The Eleventh Circuit Court of Appeals further splintered the jurisprudence surrounding government access to historical cell site location records, holding that such requests always constitute a Fourth Amendment search requiring a warrant.
The case arose in the context of the government’s prosecution of the defendant for a series of Hobbs Act robberies. The government used the evidence to demonstrate that the defendant was near the scene of the crimes at the time they occurred. Rather than obtaining a warrant for the information, see SCA section 2703(c)(A), the government relied on a 2703(d) order, with the lower “reasonable grounds to believe” standard based on “specific and articulable facts” under section 2703(c)(B). The defendant argued that such practice violated his right of privacy protected by the Fourth Amendment.
In 2010, the Third Circuit suggested, albeit in dicta, that a warrant may be required for historical cell site information. Last year, the Fifth Circuit disagreed, holding that courts lack discretion to require that the government meet the probable cause standard when it requests non-content information under the SCA and that compelling providers to produce records of user cell site data is not a Fourth Amendment search. You can read more about these decisions in our previous blog post here. While the Eleventh Circuit took note of these previous decisions, it dodged addressing the cases directly stating, “We will not review at this point the reasoning of either of our sibling circuits, given that the context of the cases is different, and one of those circuits opined before issuance of Jones, the most instructive Supreme Court decision in the field.”
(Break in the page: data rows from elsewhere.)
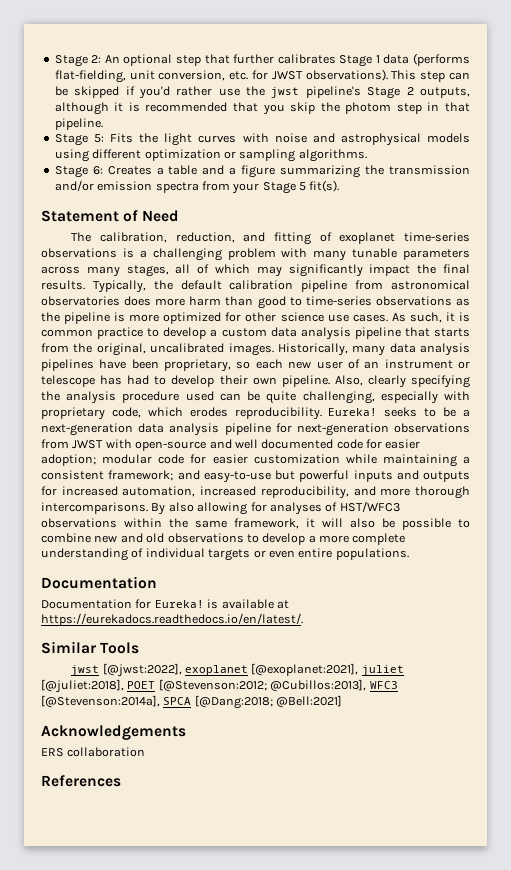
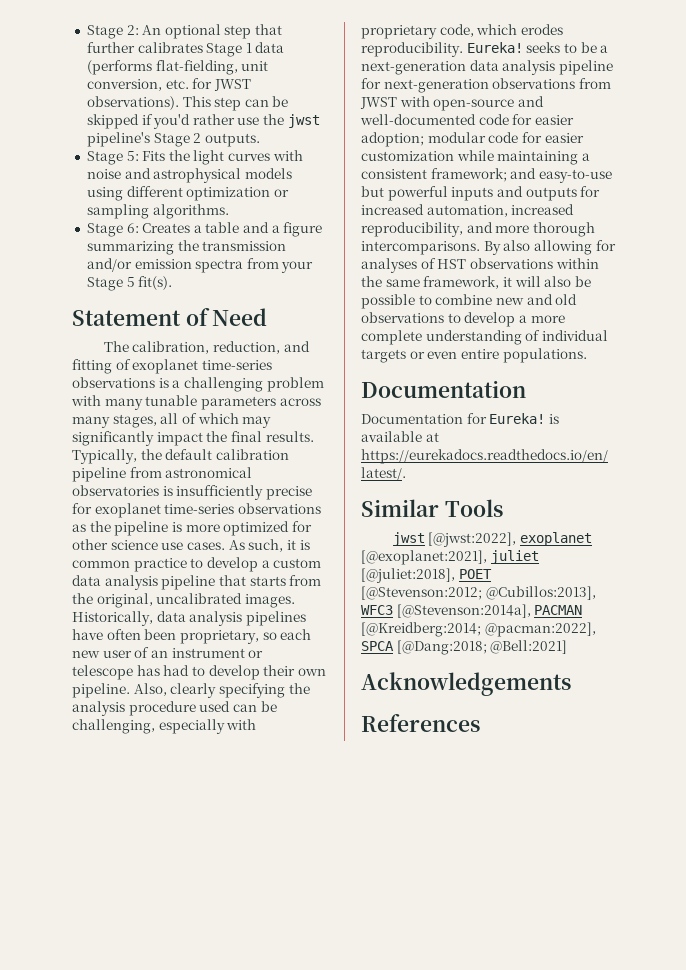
[419,87,470,98] [54,102,470,115] [54,118,103,130] outputs, although it is recommended that you skip the photom step in that pipeline. -> [204,133,260,147] outputs.
[124,296,302,309] does more harm than good to -> [162,485,312,500] [72,503,161,518] is insufficiently precise for exoplanet
[352,345,386,356] many -> (153, 618) none
(127, 364) none -> [106,629,141,640] often
[266,391,297,404] quite -> (277, 706) none
[234,439,334,449] well documented -> [360,114,476,125] well-documented
[339,501,400,512] HST/WFC3 -> [437,259,467,269] HST
(160, 701) none -> [534,605,583,615] [361,622,596,637] PACMAN [@Kreidberg:2014; @pacman:2022],
[41,747,146,757] // ERS collaboration -> (571, 684) none

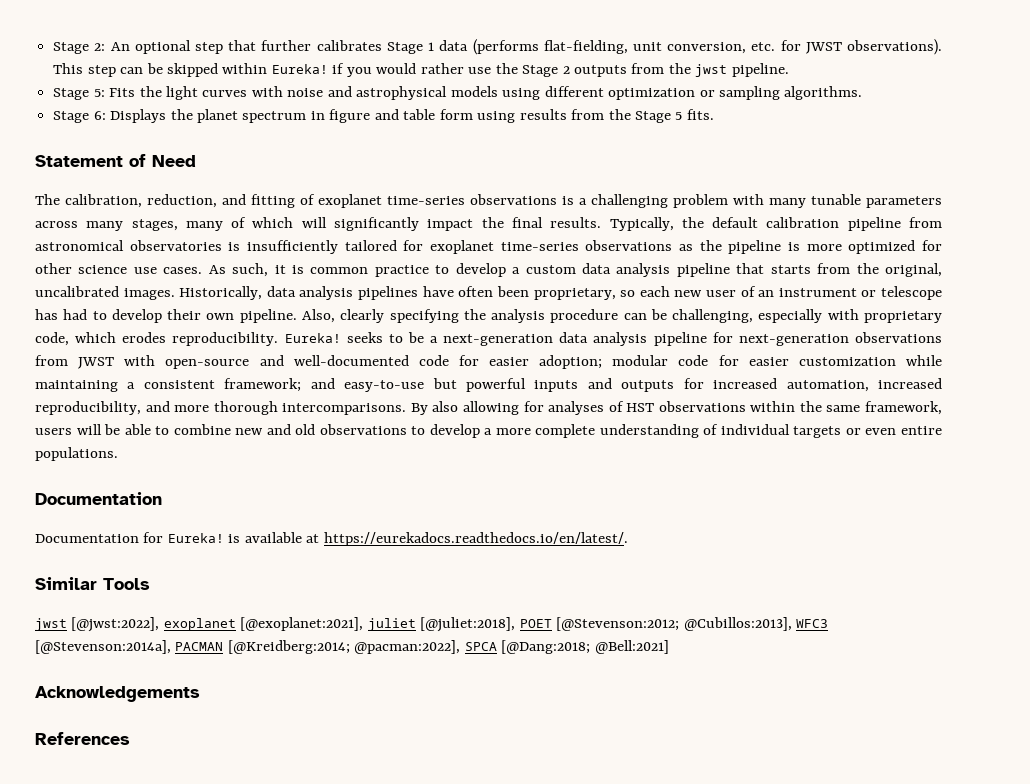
[141,114,320,129] [86,132,260,147] if you'd rather use the jwst pipeline's Stage 2 outputs. -> [222,63,789,77] within Eureka! if you would rather use the Stage 2 outputs from the jwst pipeline.
[142,222,323,237] [86,240,287,255] [86,258,314,273] Creates a table and a figure summarizing the transmission and/or emission spectra from your -> [110,109,631,123] Displays the planet spectrum in figure and table form using results from the
[138,276,173,290] fit(s). -> [686,109,714,120] fits.
[160,413,179,424] all -> [185,221,223,231] many
[242,416,272,428] may -> [301,217,327,228] will
[265,486,312,500] precise -> [344,240,397,251] tailored
[199,701,231,712] used -> (619, 316) none
[502,276,591,287] [361,294,415,309] it will also be possible -> [35,424,151,435] users will be able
Instead, the court carefully reviewed the Supreme Court’s Fourth Amendment jurisprudence over the past 100 years, examining the historical distinction between the trespass and privacy theories. The court concluded that the privacy theory applied to cell site location information, concluding that the Supreme Court’s 2012 GPS location case, U.S. v Jones, was the guiding case. “While Jones is distinguishable from the case before us, it concerned location information obtained by a technology sufficiently similar to that furnished in the cell site location information to make it clearly relevant to our analysis.” See here for our discussion of Jones.
Examining the separate opinions of the Justices in Jones, the court concluded that the privacy theory of Fourth Amendment analysis was adopted by a clear majority of the Supreme Court as it relates to obtaining electronic location information. “In light of the confluence of the three opinions in the Supreme Court’s decision in Jones, we accept the proposition that the privacy theory is not only alive and well, but available to govern electronic information of search and seizure in the absence of trespass.”
Having determined that the analysis should proceed under the privacy theory, the court easily found that, like the intrusion in Jones, historical cell site information is protected by the Fourth Amendment. In fact, contrary to the government’s assertion that because GPS can be more precise than cell site information it should be more protected, the court concluded that the contrary was true. Whereas the government in Jones had used the GPS device to track someone’s movements only on the public streets, the cell phone, the court noted, “can accompany its owner everywhere.”
Thus, the court went further than the mosaic analysis in Jones, stating that:
“When one’s whereabouts are not public, then one may have a reasonable expectation of privacy in those whereabouts. Therefore, while it may be the case that even in light of the Jones opinion, GPS location information on an automobile would be protected only in the case of aggregated data, even one point of cell site location data can be within a reasonable expectation of privacy. In that sense, cell site data is more like communications data than it is like GPS information. That is, it is private in nature rather than being public data that warrants privacy protection only when its collection creates a sufficient mosaic to expose that which would otherwise be private.”
Finally, the court rather summarily rejected the government’s third-party argument – accepted by the Fifth Circuit – that cell phone users lack a protected privacy interest in their location because they voluntarily disclose that information to their providers. Instead, the court agreed with the Third Circuit’s view that ‘a cell phone customer has not ‘voluntarily’ shared his location information with a cellular provider in any meaningful way.’ That circuit further noted that ‘it is unlikely that cell phone customers are aware that their cell phone providers collect and store historical location information.’
On this basis, the court concluded “[i]n short, we hold that cell site location information is within the subscriber’s reasonable expectation of privacy. The obtaining of that data without a warrant is a Fourth Amendment violation.”
Hopefully, the Supreme Court will take up the issue soon, as there now is a clear circuit split. Much like after the Sixth Circuit’s opinion in Warshak (dealing with the disclosure of email content under the SCA – see here, here and here for some of our analysis on this issue), in the meantime, providers who are disclosing location data to the government on less than a search warrant should reconsider their position (especially in the 11th Circuit).